GOAL OF THE EXERCISE
All of the data below needs to be set down once more, exactly as written.

Itemized modification records
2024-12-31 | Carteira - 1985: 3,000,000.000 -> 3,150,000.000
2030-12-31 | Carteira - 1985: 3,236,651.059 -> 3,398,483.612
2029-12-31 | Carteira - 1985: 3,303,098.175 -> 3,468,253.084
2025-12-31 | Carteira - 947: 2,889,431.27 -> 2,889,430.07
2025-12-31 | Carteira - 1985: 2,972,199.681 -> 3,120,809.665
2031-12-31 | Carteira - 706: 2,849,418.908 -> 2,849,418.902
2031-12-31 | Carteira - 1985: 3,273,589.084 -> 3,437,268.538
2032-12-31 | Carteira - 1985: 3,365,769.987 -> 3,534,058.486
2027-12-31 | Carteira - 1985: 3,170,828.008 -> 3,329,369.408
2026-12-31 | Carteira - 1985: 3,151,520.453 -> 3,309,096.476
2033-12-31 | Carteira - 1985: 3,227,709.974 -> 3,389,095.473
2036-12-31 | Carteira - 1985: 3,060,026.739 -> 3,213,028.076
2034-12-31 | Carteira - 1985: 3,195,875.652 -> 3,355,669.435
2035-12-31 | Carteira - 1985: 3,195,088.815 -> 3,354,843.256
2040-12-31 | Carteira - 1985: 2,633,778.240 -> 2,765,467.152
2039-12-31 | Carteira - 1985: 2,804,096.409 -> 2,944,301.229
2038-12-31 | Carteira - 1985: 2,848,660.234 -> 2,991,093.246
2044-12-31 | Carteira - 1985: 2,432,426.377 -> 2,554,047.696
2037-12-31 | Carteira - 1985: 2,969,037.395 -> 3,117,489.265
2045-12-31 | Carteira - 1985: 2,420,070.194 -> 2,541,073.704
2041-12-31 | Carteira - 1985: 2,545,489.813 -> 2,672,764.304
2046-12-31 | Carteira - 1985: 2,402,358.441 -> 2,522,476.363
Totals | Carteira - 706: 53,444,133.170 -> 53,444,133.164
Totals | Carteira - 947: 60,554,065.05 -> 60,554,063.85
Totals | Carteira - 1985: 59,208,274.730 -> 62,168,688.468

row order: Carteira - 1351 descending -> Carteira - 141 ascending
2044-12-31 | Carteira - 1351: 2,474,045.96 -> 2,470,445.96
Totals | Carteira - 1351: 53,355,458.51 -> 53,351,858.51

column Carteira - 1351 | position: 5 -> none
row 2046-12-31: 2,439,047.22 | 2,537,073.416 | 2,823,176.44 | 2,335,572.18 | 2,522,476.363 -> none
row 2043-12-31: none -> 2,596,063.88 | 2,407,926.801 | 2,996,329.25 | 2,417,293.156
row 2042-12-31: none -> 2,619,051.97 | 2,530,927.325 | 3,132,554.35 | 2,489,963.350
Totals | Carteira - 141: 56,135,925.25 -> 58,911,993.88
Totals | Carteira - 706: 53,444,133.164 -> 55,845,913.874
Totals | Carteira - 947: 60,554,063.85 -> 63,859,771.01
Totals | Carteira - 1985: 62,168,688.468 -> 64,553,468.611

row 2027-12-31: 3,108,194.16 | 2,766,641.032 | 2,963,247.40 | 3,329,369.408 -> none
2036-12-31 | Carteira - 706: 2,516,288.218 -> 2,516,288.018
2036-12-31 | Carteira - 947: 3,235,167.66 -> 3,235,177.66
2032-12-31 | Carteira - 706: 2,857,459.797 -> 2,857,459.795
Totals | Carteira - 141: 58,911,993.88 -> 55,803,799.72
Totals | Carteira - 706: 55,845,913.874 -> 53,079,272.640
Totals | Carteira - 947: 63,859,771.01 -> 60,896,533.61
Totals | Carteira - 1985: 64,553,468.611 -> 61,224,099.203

RESPONSE TO THIS TASK
2024-12-31 | Carteira - 1985: 3,000,000.000 -> 3,150,000.000
2030-12-31 | Carteira - 1985: 3,236,651.059 -> 3,398,483.612
2029-12-31 | Carteira - 1985: 3,303,098.175 -> 3,468,253.084
2025-12-31 | Carteira - 947: 2,889,431.27 -> 2,889,430.07
2025-12-31 | Carteira - 1985: 2,972,199.681 -> 3,120,809.665
2031-12-31 | Carteira - 706: 2,849,418.908 -> 2,849,418.902
2031-12-31 | Carteira - 1985: 3,273,589.084 -> 3,437,268.538
2032-12-31 | Carteira - 1985: 3,365,769.987 -> 3,534,058.486
2027-12-31 | Carteira - 1985: 3,170,828.008 -> 3,329,369.408
2026-12-31 | Carteira - 1985: 3,151,520.453 -> 3,309,096.476
2033-12-31 | Carteira - 1985: 3,227,709.974 -> 3,389,095.473
2036-12-31 | Carteira - 1985: 3,060,026.739 -> 3,213,028.076
2034-12-31 | Carteira - 1985: 3,195,875.652 -> 3,355,669.435
2035-12-31 | Carteira - 1985: 3,195,088.815 -> 3,354,843.256
2040-12-31 | Carteira - 1985: 2,633,778.240 -> 2,765,467.152
2039-12-31 | Carteira - 1985: 2,804,096.409 -> 2,944,301.229
2038-12-31 | Carteira - 1985: 2,848,660.234 -> 2,991,093.246
2044-12-31 | Carteira - 1985: 2,432,426.377 -> 2,554,047.696
2037-12-31 | Carteira - 1985: 2,969,037.395 -> 3,117,489.265
2045-12-31 | Carteira - 1985: 2,420,070.194 -> 2,541,073.704
2041-12-31 | Carteira - 1985: 2,545,489.813 -> 2,672,764.304
2046-12-31 | Carteira - 1985: 2,402,358.441 -> 2,522,476.363
Totals | Carteira - 706: 53,444,133.170 -> 53,444,133.164
Totals | Carteira - 947: 60,554,065.05 -> 60,554,063.85
Totals | Carteira - 1985: 59,208,274.730 -> 62,168,688.468

row order: Carteira - 1351 descending -> Carteira - 141 ascending
2044-12-31 | Carteira - 1351: 2,474,045.96 -> 2,470,445.96
Totals | Carteira - 1351: 53,355,458.51 -> 53,351,858.51

column Carteira - 1351 | position: 5 -> none
row 2046-12-31: 2,439,047.22 | 2,537,073.416 | 2,823,176.44 | 2,335,572.18 | 2,522,476.363 -> none
row 2043-12-31: none -> 2,596,063.88 | 2,407,926.801 | 2,996,329.25 | 2,417,293.156
row 2042-12-31: none -> 2,619,051.97 | 2,530,927.325 | 3,132,554.35 | 2,489,963.350
Totals | Carteira - 141: 56,135,925.25 -> 58,911,993.88
Totals | Carteira - 706: 53,444,133.164 -> 55,845,913.874
Totals | Carteira - 947: 60,554,063.85 -> 63,859,771.01
Totals | Carteira - 1985: 62,168,688.468 -> 64,553,468.611

row 2027-12-31: 3,108,194.16 | 2,766,641.032 | 2,963,247.40 | 3,329,369.408 -> none
2036-12-31 | Carteira - 706: 2,516,288.218 -> 2,516,288.018
2036-12-31 | Carteira - 947: 3,235,167.66 -> 3,235,177.66
2032-12-31 | Carteira - 706: 2,857,459.797 -> 2,857,459.795
Totals | Carteira - 141: 58,911,993.88 -> 55,803,799.72
Totals | Carteira - 706: 55,845,913.874 -> 53,079,272.640
Totals | Carteira - 947: 63,859,771.01 -> 60,896,533.61
Totals | Carteira - 1985: 64,553,468.611 -> 61,224,099.203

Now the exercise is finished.